But those bad words are ringing.

Wilber. Freelancer.

The boat rolling past their camp.

The wife and her fear.

The children and their dirty, filthy fingernails.

So Brian drops the mic. Backs away. The kids take note and get on with their games. Their chats and their check-ins.

The whole world
is too good to be true.

 

The run is a roll and his way to the light.

The concrete and the stairs and out for the night –

The chair is weighty, Colin's box doubly so, and the ramp of the car park is hard.

The kids are unconscious. Bruises at worst. Not a proud moment. Not a bloody proud moment from any angle.

His shaking hands beneath the still-wet wool, scrabbling about in the only pockets that count. The pockets for spare fifties and the two vital business cards. Wet, they're wet, but not all gone. He squints, doesn't he. Squints to see a pair of names, the streaking numbers.

Tariq.

Ian.

 

Brian stole matches, too. He has matches. He stole fruit; he has apples. He has the box –

Jan's wife was sleeping. Drugged, maybe, the more you think on it.

Jan on his errands; bombing about in these unsociable hours. And Brian keeps running, rolling. Not knowing the day. The days gone, his house gone, Diane –

The dirty pavement, these filthy roads, the markings rubbed off and the grids filled and emptying themselves. Manchester, his Manchester — as sharp on the eyes as any broken bottle.

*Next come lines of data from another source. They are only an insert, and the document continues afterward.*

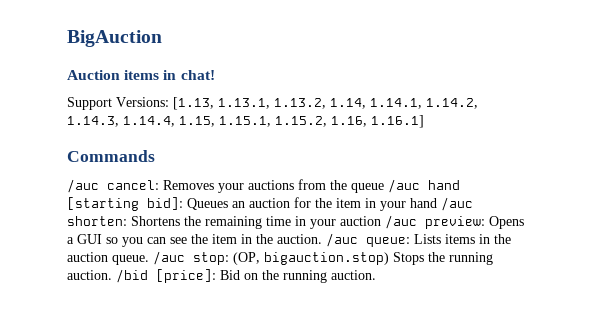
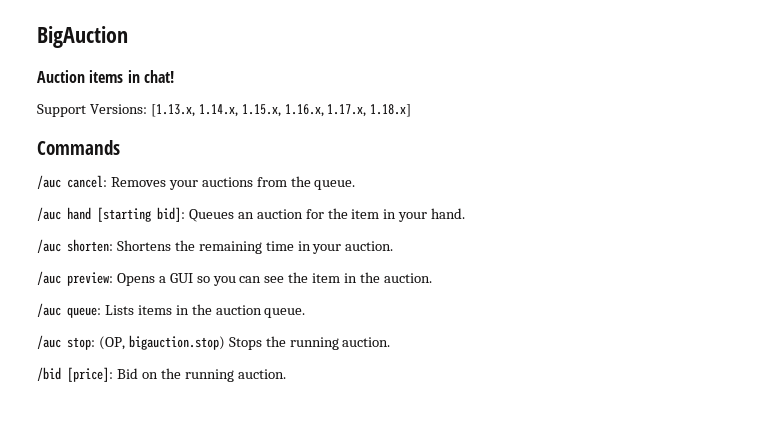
- Support Versions: [1.13, 1.13.1, 1.13.2, 1.14, 1.14.1, 1.14.2, 1.14.3, 1.14.4, 1.15, 1.15.1, 1.15.2, 1.16, 1.16.1]
+ Support Versions: [1.13.x, 1.14.x, 1.15.x, 1.16.x, 1.17.x, 1.18.x]
- Removes your auctions from the queue /auc hand [starting bid]:
+ Removes your auctions from the queue.
+ /auc hand [starting bid]:
- Queues an auction for the item in your hand /auc shorten:
+ Queues an auction for the item in your hand.
+ /auc shorten:
- Shortens the remaining time in your auction /auc preview:
+ Shortens the remaining time in your auction.
+ /auc preview:
- Opens a GUI so you can see the item in the auction. /auc queue:
+ Opens a GUI so you can see the item in the auction.
+ /auc queue:
- Lists items in the auction queue. /auc stop:
+ Lists items in the auction queue.
+ /auc stop:
- (OP, bigauction.stop) Stops the running auction. /bid [price]:
+ (OP, bigauction.stop) Stops the running auction.
+ /bid [price]:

Brian hangs some corners and rattles along, the box in his lap like some anchor. He's got everything wrong.

He stops by the river, facing the cathedral. The city's Godhead. And from so many spire tips, God looks back down on everything. If he's real, he won't miss a trick. The coke in the towers; the lives of His flowers.

BUT HE ISN'T LISTENING.

Brian, he says sorry just in case. He lights a match and tosses it over the bridge. He can't see the water, but hopes the rainbow-oil will set alight.

He moves along, then. When nothing happens. When he doesn't even hear the fizz. He moves on towards town, and smoke. Towards orange-bottomed clouds and the screams and the firebombs.

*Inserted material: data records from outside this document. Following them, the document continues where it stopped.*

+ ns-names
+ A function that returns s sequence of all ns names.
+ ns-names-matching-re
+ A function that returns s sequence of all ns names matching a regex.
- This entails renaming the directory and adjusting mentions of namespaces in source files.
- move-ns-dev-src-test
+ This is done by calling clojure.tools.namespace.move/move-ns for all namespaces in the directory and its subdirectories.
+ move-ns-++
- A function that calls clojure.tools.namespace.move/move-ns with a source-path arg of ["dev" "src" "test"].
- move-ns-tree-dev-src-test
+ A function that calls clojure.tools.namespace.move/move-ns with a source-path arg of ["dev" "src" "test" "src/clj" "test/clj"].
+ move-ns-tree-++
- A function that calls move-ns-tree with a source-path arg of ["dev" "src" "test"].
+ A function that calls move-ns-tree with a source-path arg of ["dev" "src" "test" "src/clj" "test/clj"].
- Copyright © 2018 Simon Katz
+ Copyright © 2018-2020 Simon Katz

And it's funny, you know. He's not used to the wheelchair's rattles. The hardness of the wheels themselves. But he likes it. The pain of his back spread out flat.

From balconies and roads round corners, he can hear shouting. A black hole pulling their city back in. And ­Brian has the box, the chair, but no plans.

All around, rubber smoke, that barricade cologne, hangs over everything. Something hotter, nastier, tickles his septum. Tear gas already.

It takes just a moment longer to notice:

The Beetham Memorial Column is off.

 

Brian whispers his mother's tongue:

I beheld the earth. And, lo, it was waste and void. And the heavens, they had no light.

And morning has broken with rubber bullets.

Brian has a pair of business cards. Cards where the ink ran but the numbers held. Salvation is a bunch of fifties he keeps for emergencies. Fifties for payphones and cig papers. Fifties he's found. This is it. This is the phone box. He fights the door open. And his hands are on the back panel of the phone box, fully out of his seat now. The cards of the Cat Flap in every frigging call box in this city. His back lighting up, sharp and hot, and all this sweat in his eyes.

So the coins go in. He pecks out the first set of digits. The heat and sweat, the stinging cheeks and blood-shot eyes.

Tariq dials out.

Tariq dials out twice.

He pecks out Ian's number.

Ian dials out.

Brian pecks out his home number – holding his breath.

50p in. Ring ring.

Ring ring.

Ring ring.

Ring ring.

Hello, Brian.

Are you Jesus? Brian says.

No, Ian says. Why? Are you?

I'm Neptune, Brian says. And soon as I get chance I'm coming to rip your head off.

 

This was the wrong street. It was the worst street. It was the street between –

One lad lumps Brian in the face. Another wraps Saint George's flag round his head and twists the ends, squashing his nose. More punches fall in. The heel of a boot in the groin.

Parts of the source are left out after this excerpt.